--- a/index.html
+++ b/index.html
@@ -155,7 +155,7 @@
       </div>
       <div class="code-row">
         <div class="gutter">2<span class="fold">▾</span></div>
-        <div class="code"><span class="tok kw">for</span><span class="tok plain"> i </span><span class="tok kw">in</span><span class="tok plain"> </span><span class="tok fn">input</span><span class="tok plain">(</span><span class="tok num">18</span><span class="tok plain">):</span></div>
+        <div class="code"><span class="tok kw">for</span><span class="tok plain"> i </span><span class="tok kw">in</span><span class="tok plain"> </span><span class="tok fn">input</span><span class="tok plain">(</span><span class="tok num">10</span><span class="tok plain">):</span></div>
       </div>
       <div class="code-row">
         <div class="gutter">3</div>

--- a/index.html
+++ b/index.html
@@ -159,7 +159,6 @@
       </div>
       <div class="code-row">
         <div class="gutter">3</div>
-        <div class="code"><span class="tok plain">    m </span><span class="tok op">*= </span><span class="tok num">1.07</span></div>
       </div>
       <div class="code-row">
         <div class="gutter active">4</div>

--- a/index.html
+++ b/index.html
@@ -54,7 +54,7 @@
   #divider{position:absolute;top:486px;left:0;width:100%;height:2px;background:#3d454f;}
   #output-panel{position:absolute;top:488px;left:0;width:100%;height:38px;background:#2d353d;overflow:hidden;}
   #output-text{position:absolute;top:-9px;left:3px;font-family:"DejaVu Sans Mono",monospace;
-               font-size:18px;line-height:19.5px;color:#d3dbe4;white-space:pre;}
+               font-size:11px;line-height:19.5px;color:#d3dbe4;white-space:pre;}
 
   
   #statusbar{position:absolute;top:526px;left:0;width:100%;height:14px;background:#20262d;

## Task instructions
The answer must consist of every line from the records above that holds "position".

## Solution to this problem
   #divider{position:absolute;top:486px;left:0;width:100%;height:2px;background:#3d454f;}
   #output-panel{position:absolute;top:488px;left:0;width:100%;height:38px;background:#2d353d;overflow:hidden;}
   #output-text{position:absolute;top:-9px;left:3px;font-family:"DejaVu Sans Mono",monospace;
   #statusbar{position:absolute;top:526px;left:0;width:100%;height:14px;background:#20262d;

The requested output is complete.